━━ Materials provided

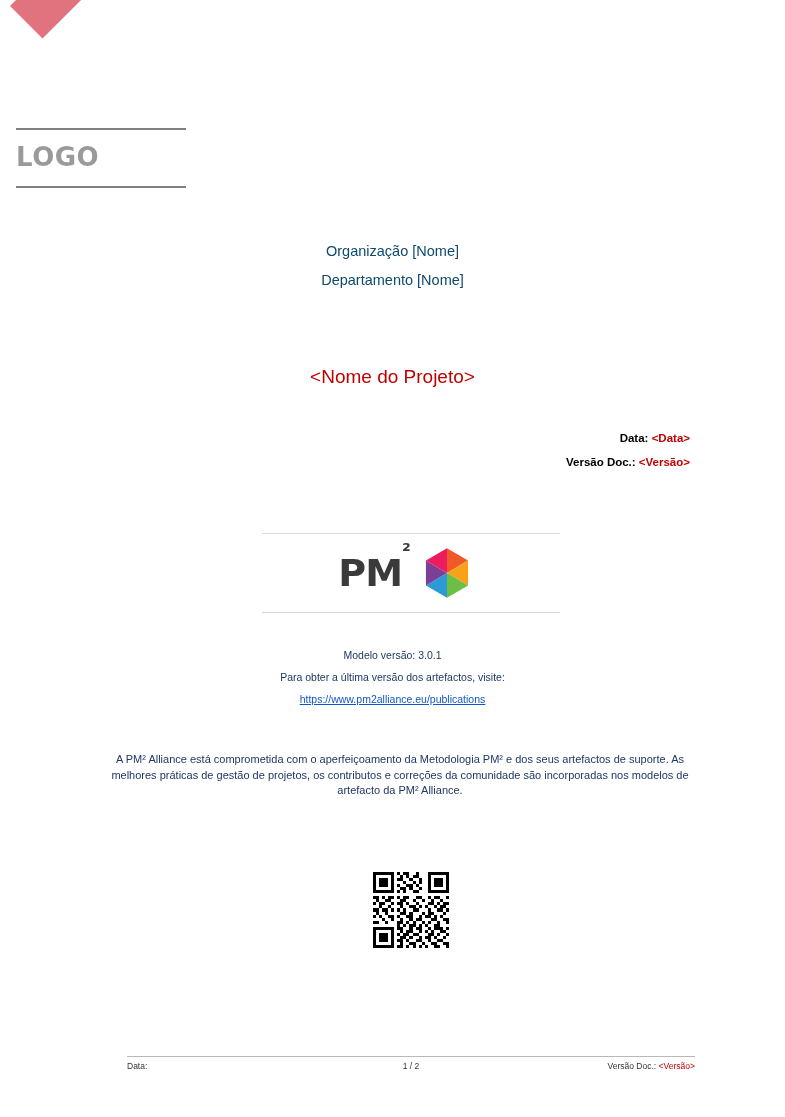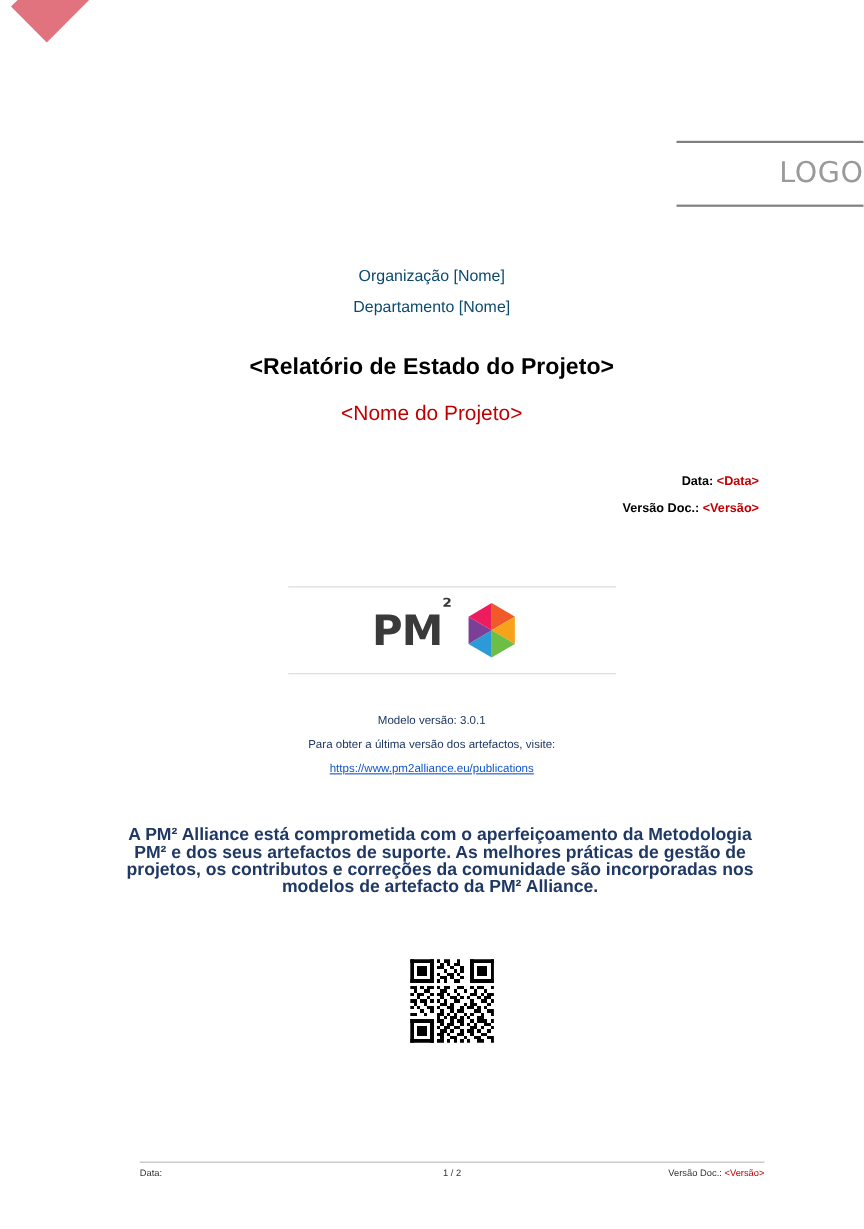--- a/index.html
+++ b/index.html
@@ -51,7 +51,8 @@
     top: 128px;
     left: 16px;
     right: 0;
-    text-align: right;
+    text-align: left;
+    font-weight: bold;
   }
   .logo-box {
     display: inline-block;

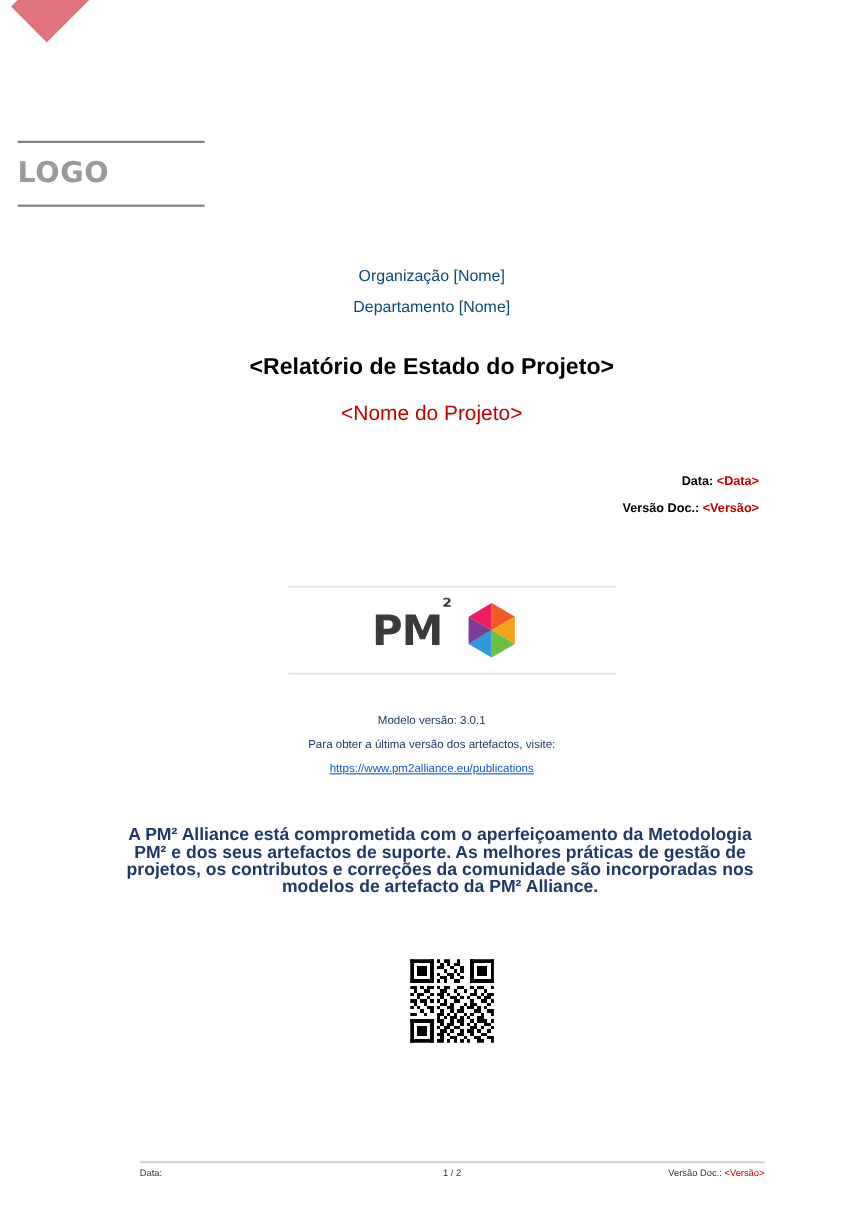--- a/index.html
+++ b/index.html
@@ -233,7 +233,6 @@
   <div class="org-line">Organização [Nome]</div>
   <div class="dept-line">Departamento [Nome]</div>
 
-  <div class="doc-title">&lt;Relatório de Estado do Projeto&gt;</div>
   <div class="project-name">&lt;Nome do Projeto&gt;</div>
 
   <div class="meta-block">

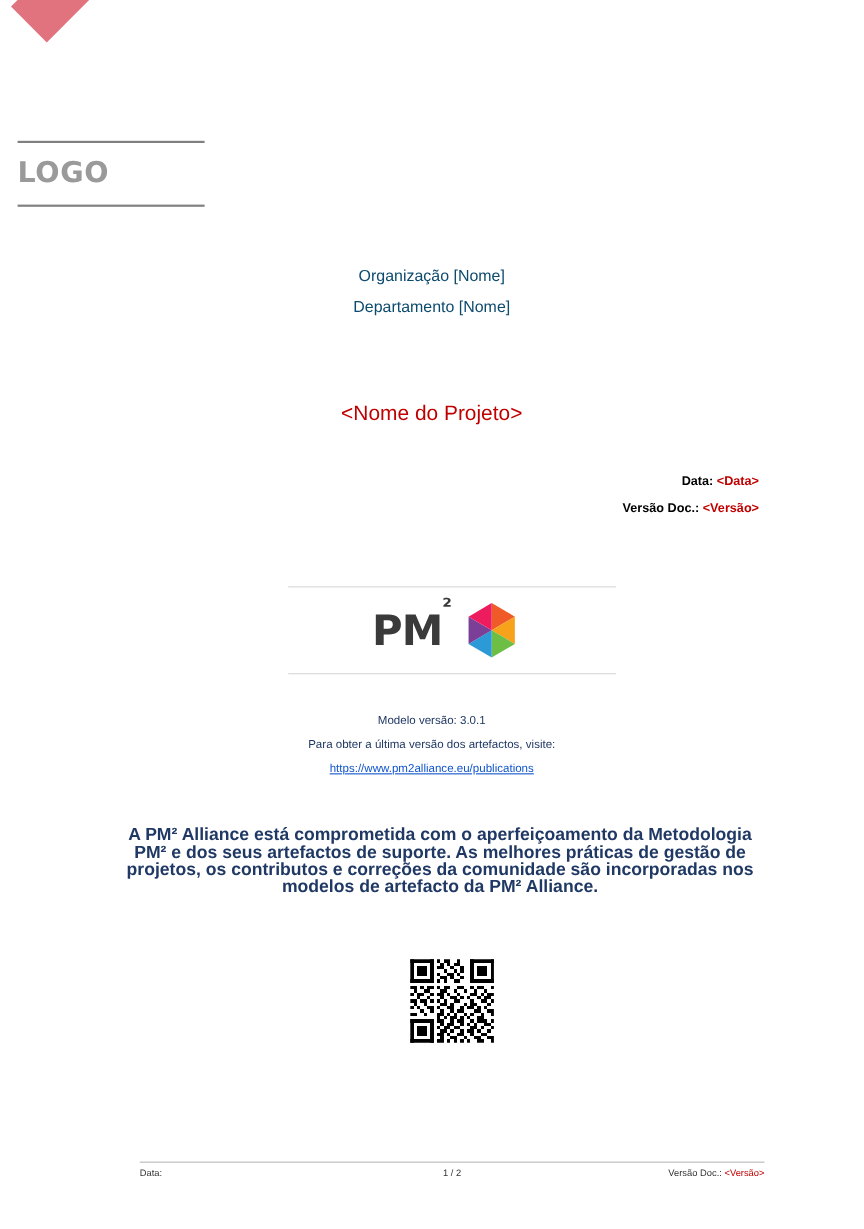--- a/index.html
+++ b/index.html
@@ -171,10 +171,10 @@
     right: 95px;
     top: 752px;
     text-align: center;
-    font-size: 16px;
+    font-size: 11px;
     color: #1f3864;
     line-height: 15.5px;
-    font-weight: bold;
+    font-weight: normal;
   }
   .join-block {
     position: absolute;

━━━━

[To do]
Print the listing verbatim, images excluded.

[Output for this exercise]
--- a/index.html
+++ b/index.html
@@ -51,7 +51,8 @@
     top: 128px;
     left: 16px;
     right: 0;
-    text-align: right;
+    text-align: left;
+    font-weight: bold;
   }
   .logo-box {
     display: inline-block;

--- a/index.html
+++ b/index.html
@@ -233,7 +233,6 @@
   <div class="org-line">Organização [Nome]</div>
   <div class="dept-line">Departamento [Nome]</div>
 
-  <div class="doc-title">&lt;Relatório de Estado do Projeto&gt;</div>
   <div class="project-name">&lt;Nome do Projeto&gt;</div>
 
   <div class="meta-block">

--- a/index.html
+++ b/index.html
@@ -171,10 +171,10 @@
     right: 95px;
     top: 752px;
     text-align: center;
-    font-size: 16px;
+    font-size: 11px;
     color: #1f3864;
     line-height: 15.5px;
-    font-weight: bold;
+    font-weight: normal;
   }
   .join-block {
     position: absolute;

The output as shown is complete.